MAX BÜCH DER WOCHENENDKRIMI : Eine Überdosis Späßchen
Flehend, fordernd, verzweifelt steht die Frau den beiden Kommissaren gegenüber in der Tür. „Wo ist meine Tochter?“ Voller Entsetzen fasst sie sich an ihren Mund, entdeckt Blut im Gesicht. „Blut? Was ist passiert?“
Das stellt sich natürlich erst am Ende des „Tatorts“ heraus. Warum man allerdings mit diesem dramaturgischen Kniff der Handlung vorgreift, wird nicht klar. Und so bleibt es kaum mehr als eine nette Idee, ein wenig mit der Zeitachse zu spielen, die weder einen tieferen inhaltlichen Sinn ergibt noch auf einen speziellen Effekt hinarbeitet. Seltsam.
Leider ist derlei symptomatisch für den gesamten Film. Der Münchner „Tatort“ wirkt etwas unkonzentriert. Ravioli heißen „Raivoli“, dafür sind die schnittigen BMWs immer mustergültig in Szene gesetzt. „Jagdzeit“ spielt zur Jagdzeit, hat aber bis auf die Tatwaffe und zwei kurze Szenen damit eigentlich nichts am Hut. Vielmehr konzentrieren sich Ort und Handlung auf das ärmere Münchner Milieu jenseits der Bussibussi-„Derrick“-Welt, aus dem der BR-„Tatort“ immer wieder erzählt. Die Sozialkritik ist glaubwürdig, ohne die Moralkeule zu schwingen, dafür wirken die Reaktionen auf den Mord eigenartig und lassen den Zuschauer unberührt.

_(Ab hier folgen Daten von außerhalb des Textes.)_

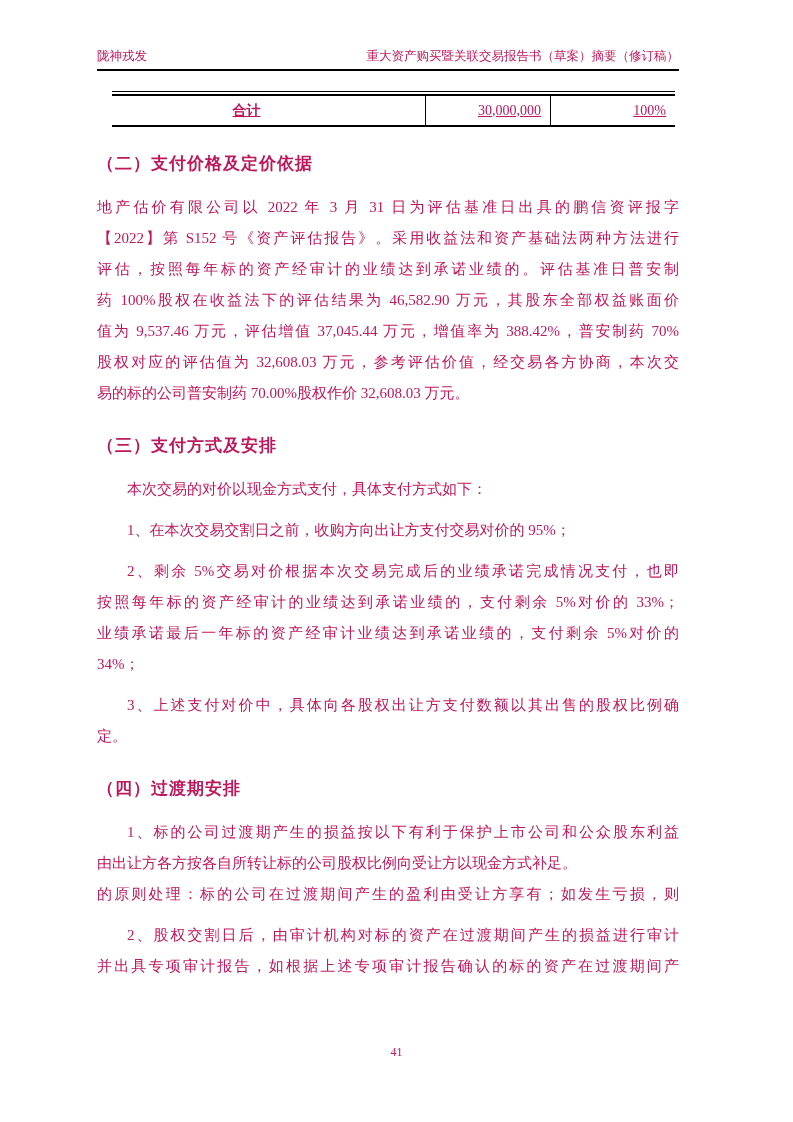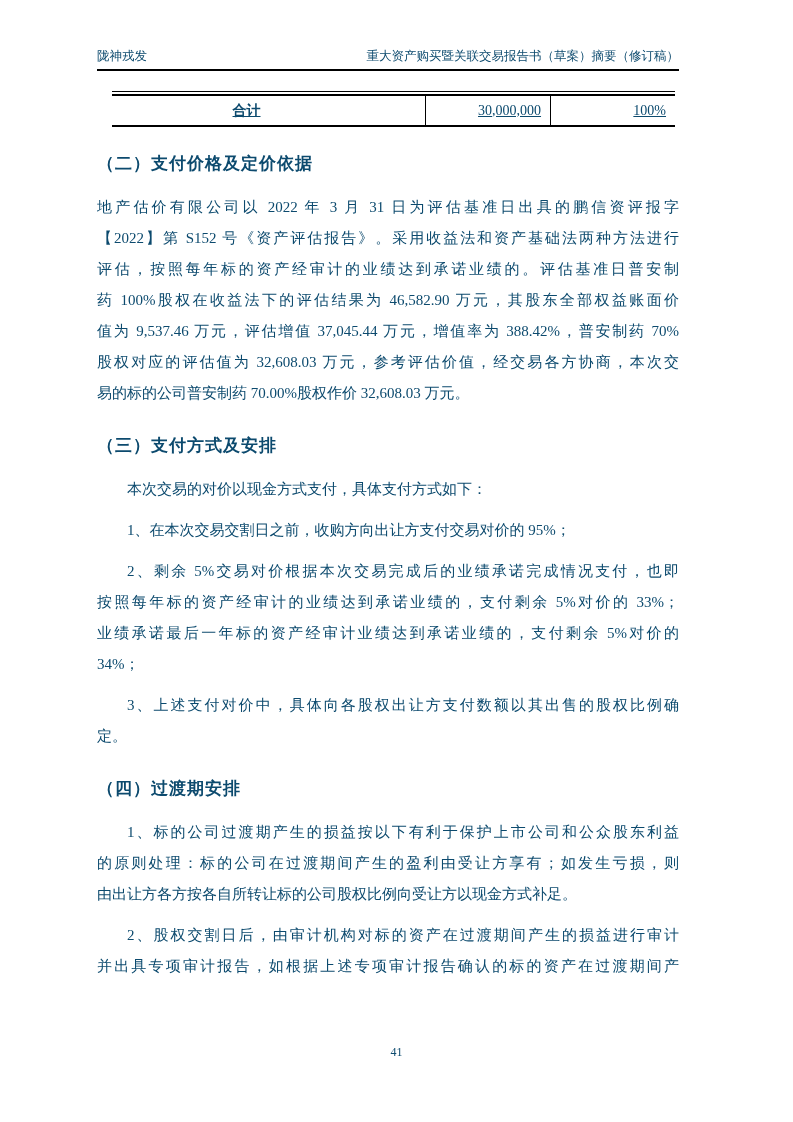--- a/index.html
+++ b/index.html
@@ -9,7 +9,7 @@
     height: 1122px;
     margin: 0 auto;
     background: #ffffff;
-    color: #0c4a6e;
+    color: #be185d;
     font-family: "Liberation Serif", "DejaVu Serif", serif;
     overflow: hidden;
   }

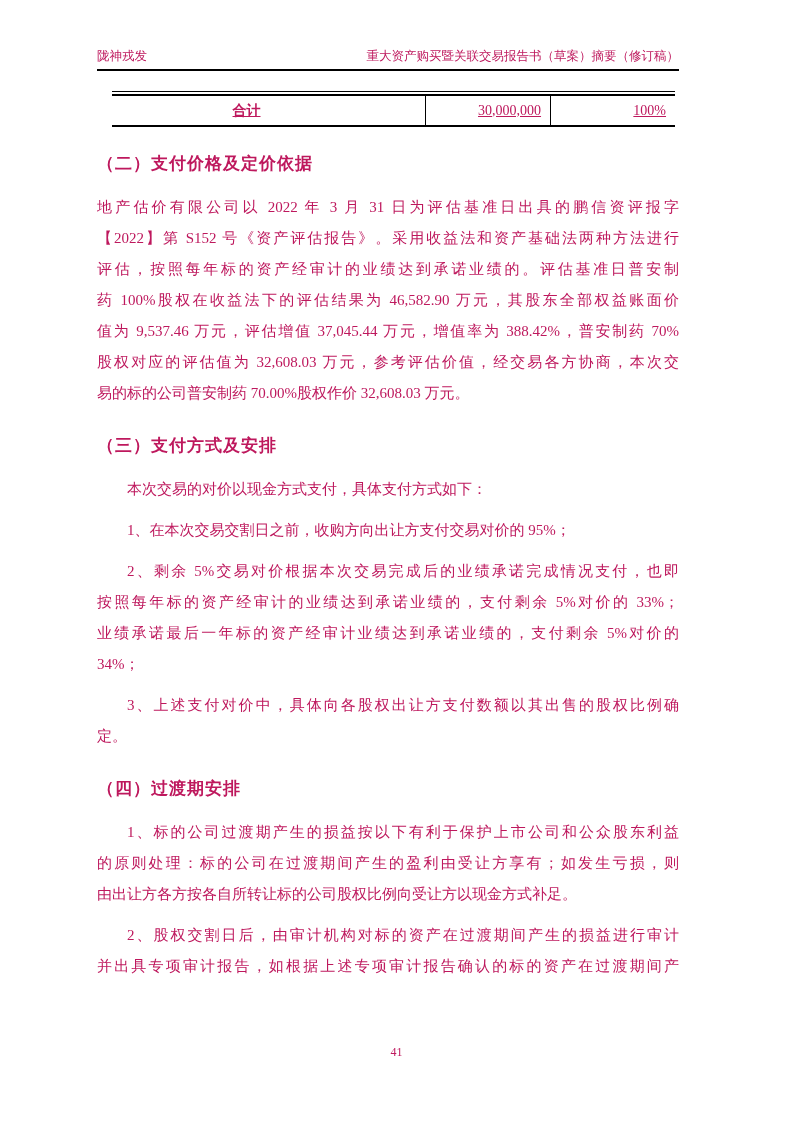--- a/index.html
+++ b/index.html
@@ -107,8 +107,8 @@
       <div>
           <div class="para">
             <div class="line first">1、标的公司过渡期产生的损益按以下有利于保护上市公司和公众股东利益</div>
+            <div class="line last">由出让方各方按各自所转让标的公司股权比例向受让方以现金方式补足。</div>
             <div class="line">的原则处理：标的公司在过渡期间产生的盈利由受让方享有；如发生亏损，则</div>
-            <div class="line last">由出让方各方按各自所转让标的公司股权比例向受让方以现金方式补足。</div>
           </div>
           <div class="para">
             <div class="line first">2、股权交割日后，由审计机构对标的资产在过渡期间产生的损益进行审计</div>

Dass die Ermittler Leitmayr und Batic gegeneinander sticheln, einander verarschen, zieht sich als roter Faden auch durch diesen Film. Dieses selbstironische Miteinander macht das Münchner Duo schließlich aus. Batic bringt die Sache auf den Punkt: „Kommunikation ist alles.“ Bei einem „Tatort“ stimmt das allerdings nicht ganz. Da sollten sich die Späßchen dem Mord und der Krimispannung unterordnen, was der aktuelle Film leider nicht beherzigt.
Den besonderen, trocken-ironischen Ton der von ihr erfundenen Figuren hat Silvia Koller als BR-Redakteurin über 20 Jahre lang entscheidend geprägt. „Jagdzeit“ war der letzte „Tatort“, den sie vor ihrem Tod im Dezember mit betreut hat; hoffentlich überlebt diese Eigenart sie.